Connectivity in the car will enable a greater range of services to become available. For example, rear-seat entertainment has moved from an OEM controlled experience to a more personalised one that integrates connected devices such as smartphones, tablets and more. This trend forecasts increased use of Bring-Your-Own-Device (BYOD) in the car and the possible advent of ‘All seat entertainment’. An immediate consequence of Internet access everywhere and increased media consumption on every connected device has led to what is referred to as the ‘multiscreen era’ in the entertainment industry. In the multiscreen world, consumers demand a seamless experience on every device in and out of the home, and now even in their car. This creates additional challenges for OEMs and Tier Ones as they look to safeguard content on billions of different screens across the globe.

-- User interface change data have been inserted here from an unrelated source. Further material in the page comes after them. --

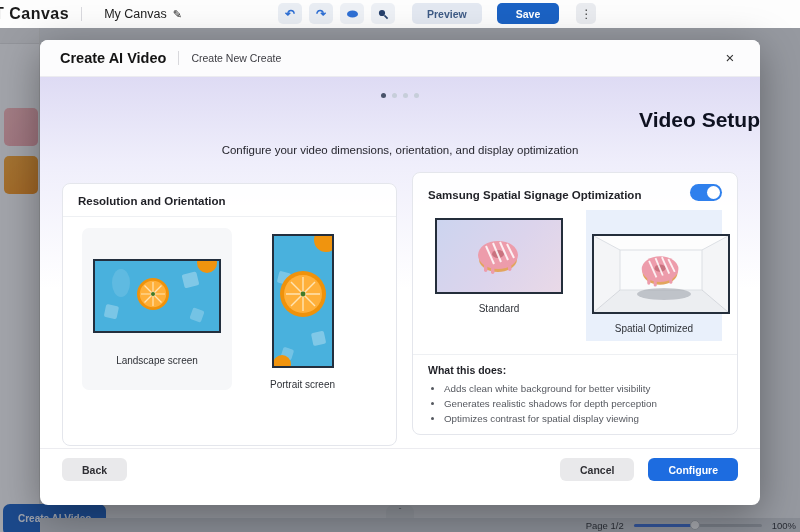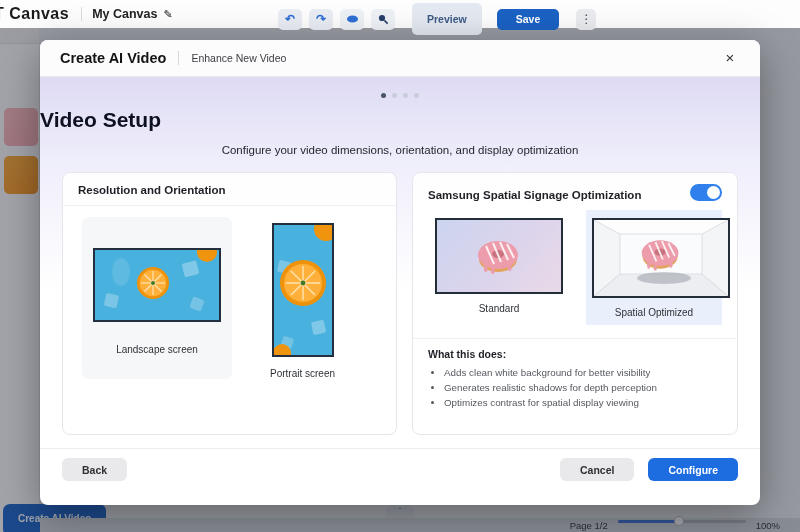--- a/index.html
+++ b/index.html
@@ -4,38 +4,38 @@
 <style>
   * { box-sizing: border-box; margin: 0; padding: 0; }
   html,body { width:800px; height:532px; overflow:hidden; }
   body { font-family:"Liberation Sans", sans-serif; background:#fff; }
   .stage { position:relative; width:800px; height:532px; overflow:hidden; background:#fff; }
 
   
   .topbar { position:absolute; top:0; left:0; right:0; height:28px; background:#fdfdfd; display:flex; align-items:center; z-index:3; }
   .brand { font-weight:bold; font-size:16px; color:#1b1b1b; letter-spacing:.5px; margin-left:-6px; }
   .tb-divider { width:1px; height:14px; background:#d9d9de; margin:0 10px 0 12px; }
-  .doc-title { font-size:12.5px; font-weight:bold; color:#222; }
+  .doc-title { font-size:12.5px; font-weight:normal; color:#222;margin-left:12px; }
   .pencil { font-size:11px; margin-left:6px; color:#222; }
   .toolbar { position:absolute; left:278px; top:3px; display:flex; align-items:center; gap:7px; }
   .icon-btn { width:24px; height:21px; border-radius:5px; background:#e9edf3; display:flex; align-items:center; justify-content:center; font-size:12px; color:#2e6fd4; font-weight:bold; border:none; }
   .icon-btn.plain { background:#edf0f5; }
-  .btn-preview { height:32px; padding:0 15px; border-radius:5px; background:#e3e8f1; color:#3d5a85; font-size:10.5px; font-weight:bold; border:none; margin-left:10px; }
+  .btn-preview { height:21px; padding:0 15px; border-radius:5px; background:#e3e8f1; color:#3d5a85; font-size:10.5px; font-weight:bold; border:none; margin-left:10px; }
   .btn-save { height:21px; padding:0 19px; border-radius:5px; background:#1b62c4; color:#fff; font-size:10.5px; font-weight:bold; border:none; margin-left:8px; }
   .kebab { width:20px; height:21px; border-radius:5px; background:#e9ebef; color:#444; font-size:12px; display:flex; align-items:center; justify-content:center; margin-left:10px; }
 
   
   .app-bg { position:absolute; top:28px; left:0; right:0; bottom:0; background:#dfe1e6; }
   .sidebar { position:absolute; top:0; left:0; width:40px; bottom:0; background:#f3f3f5; border-right:1px solid #ddd; }
   .sidebar-tabstrip { height:16px; background:#e7e7eb; border-bottom:1px solid #d8d8dc; }
   .thumb { width:34px; height:38px; border-radius:5px; margin:10px 0 0 4px; }
   .thumb.pink { background:linear-gradient(135deg,#f2b3b8,#eba3ad); margin-top:64px; }
   .thumb.orange { background:linear-gradient(135deg,#f3a435,#ef8d1f); }
   .dock { position:absolute; left:40px; right:0; bottom:0; height:14px; background:#c9ccd2; }
-  .dock-controls { position:absolute; right:20px; bottom:1px; display:flex; align-items:flex-start; gap:10px; }
+  .dock-controls { position:absolute; right:4px; bottom:1px; display:flex; align-items:center; gap:10px; }
   .page-ind { font-size:9.5px; color:#2e3138; white-space:nowrap; }
   .zoom-slider { position:relative; width:128px; height:3px; background:#a9adb5; border-radius:2px; }
   .zoom-fill { position:absolute; left:0; top:0; height:3px; width:46%; background:#3d6fd6; border-radius:2px; }
   .zoom-thumb { position:absolute; left:44%; top:-4px; width:10px; height:10px; border-radius:50%; background:#f4f4f6; border:1px solid #b5b8bf; }
   .zoom-pct { font-size:9.5px; color:#2e3138; white-space:nowrap; }
   .dock-tab { position:absolute; left:50%; transform:translateX(-50%); bottom:14px; width:28px; height:13px; background:#d6d8dd; border-radius:7px 7px 0 0; text-align:center; font-size:8px; color:#5a5e66; line-height:12px; }
   .create-btn { position:absolute; left:3px; bottom:-4px; background:#1b5fc4; color:#eef3fb; font-size:10px; font-weight:bold; padding:9px 15px 12px; border-radius:7px; border:none; }
   .dim { position:absolute; inset:0; background:rgba(32,37,48,0.38); z-index:1; pointer-events:none; }
 
   
@@ -43,45 +43,45 @@
   .modal-header { height:37px; display:flex; align-items:center; padding:0 20px; background:#fcfcfd; border-bottom:1px solid #ececf0; }
   .modal-title { font-size:14.5px; font-weight:bold; color:#141414; }
   .mh-divider { width:1px; height:14px; background:#d8d8dc; margin:0 12px; }
   .modal-subtitle { font-size:10.5px; color:#3c3c42; }
   .close-x { margin-left:auto; font-size:15px; color:#333; width:20px; height:20px; text-align:center; line-height:20px; cursor:default; }
 
   .modal-body { position:absolute; top:37px; left:0; right:0; bottom:42px; background:linear-gradient(180deg,#dedbf4 0%, #efeefb 22%, #ffffff 55%); }
   .dots { display:flex; justify-content:center; gap:6px; padding-top:16px; }
   .dot { width:5px; height:5px; border-radius:50%; background:#c7ceda; }
   .dot.active { background:#49536a; }
-  .hero-title { text-align:left; font-size:21px; font-weight:bold; color:#0e1120; margin-top:10px; }
+  .hero-title { text-align:right; font-size:21px; font-weight:bold; color:#0e1120; margin-top:10px; }
   .hero-sub { text-align:center; font-size:11.5px; color:#26262e; margin-top:12px; }
 
   .panels { display:flex; gap:15px; padding:16px 22px 0; }
   .panel { background:rgba(255,255,255,.92); border:1px solid #e4e6ec; border-radius:8px; padding:11px 15px; height:263px; }
   .panel-title { font-size:11.5px; font-weight:bold; color:#1f2026; }
   .panel-rule { height:1px; background:#eef0f3; margin:9px -15px 0; }
 
-  .panel-left { width:339px; }
+  .panel-left { width:339px;margin-top:11px; }
   .res-content { display:flex; gap:38px; padding:11px 0 0 4px; }
   .opt-card { background:#f6f7f9; border-radius:7px; padding:31px 10px 14px; width:150px; text-align:center; }
   .screen-landscape { width:128px; height:74px; border:2px solid #232f3e; background:#49b1dd; margin:0 auto; overflow:hidden; }
   .opt-label { font-size:10px; color:#2e3137; margin-top:22px; }
   .opt-portrait { text-align:center; padding-top:6px; }
   .screen-portrait { width:62px; height:134px; border:2px solid #232f3e; background:#49b1dd; margin:0 auto; overflow:hidden; }
   .opt-portrait .opt-label { margin-top:11px; }
 
   .panel-right { flex:1; }
   .sig-head { display:flex; align-items:flex-end; justify-content:space-between; }
   .toggle { width:32px; height:17px; border-radius:9px; background:#2f80ed; position:relative; }
   .toggle-knob { position:absolute; right:2px; top:2px; width:13px; height:13px; border-radius:50%; background:#fff; }
   .sig-desc { font-size:10.3px; color:#3a3d44; line-height:1.5; margin-top:10px; }
   .sig-cards { display:flex; gap:16px; margin-top:9px; align-items:flex-start; }
   .sig-opt { text-align:center; width:142px; padding-top:8px; }
-  .sig-opt.selected { background:#e9f0fb; border-radius:0; padding:8px 6px 7px; width:136px; }
+  .sig-opt.selected { background:#e9f0fb; border-radius:0; padding:24px 6px 7px; width:136px; }
   .screen-flat { position:relative; width:128px; height:76px; border:2px solid #242e3b; background:linear-gradient(130deg,#ccd4ef 0%,#dcd4ec 55%,#e9d9e7 100%); margin:0 auto; overflow:hidden; }
   .screen-3d { position:relative; width:138px; height:80px; border:2px solid #242e3b; background:#fdfdfd; margin:0 auto; overflow:hidden; }
   .sig-label { font-size:10px; color:#2e3137; margin-top:9px; }
   .donut-wrap { position:absolute; inset:0; display:flex; align-items:center; justify-content:center; }
   .sig-rule { height:1px; background:#eef0f3; margin:13px -15px 0; }
   .what-title { font-size:10.5px; font-weight:bold; color:#1f2026; margin-top:9px; }
   .what-list { margin:5px 0 0 16px; }
   .what-list li { font-size:9.8px; color:#55585f; line-height:1.55; }
 
   .modal-footer { position:absolute; left:0; right:0; bottom:15px; height:42px; border-top:1px solid #ececf0; background:#fff; display:flex; align-items:center; padding:0 22px; }
@@ -149,21 +149,21 @@
       </div>
     </div>
     <div class="dim"></div>
   </div>
 
   <div class="modal">
 
     <div class="modal-header">
       <span class="modal-title">Create AI Video</span>
       <span class="mh-divider"></span>
-      <span class="modal-subtitle">Enhance New Video</span>
+      <span class="modal-subtitle">Create New Create</span>
       <span class="close-x">×</span>
     </div>
 
     <div class="modal-body">
       <div class="dots">
         <span class="dot active"></span>
         <span class="dot"></span>
         <span class="dot"></span>
         <span class="dot"></span>
       </div>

We created the first mobile web browser in the 1980s for NTT DoCoMo and we have seen the market evolve to offer more connectivity on every screen, from smartphones to game consoles and smart TVs. For us, it was only a matter of time before entertainment pervaded every aspect of our lives, including our cars.
Yet, to enable consumers to get a seamless experience everywhere, OEMs and Tier 1s need solutions that bring the latest connected entertainment experiences to the vehicle. This is why we have developed a suite of software products for the automotive industry including ACCESS Twine™, a multiscreen management platform that provides this seamless experience on any device. Furthermore, the solution can be deployed by any OEM and Tier 1 without additional developments, and caters for both embedded screen and BYOD offerings. A complete solution for the automotive sector, ACCESS Twine provides OEMs with full control over branding and the in-car experience.
We live in the age of automation in which we can talk to our phones and remotely pilot drones. It’s high time that the car industry implemented solutions that enable vehicles to become smarter in order to play a leading role in the Internet of Things (IoT) revolution that is taking off right now.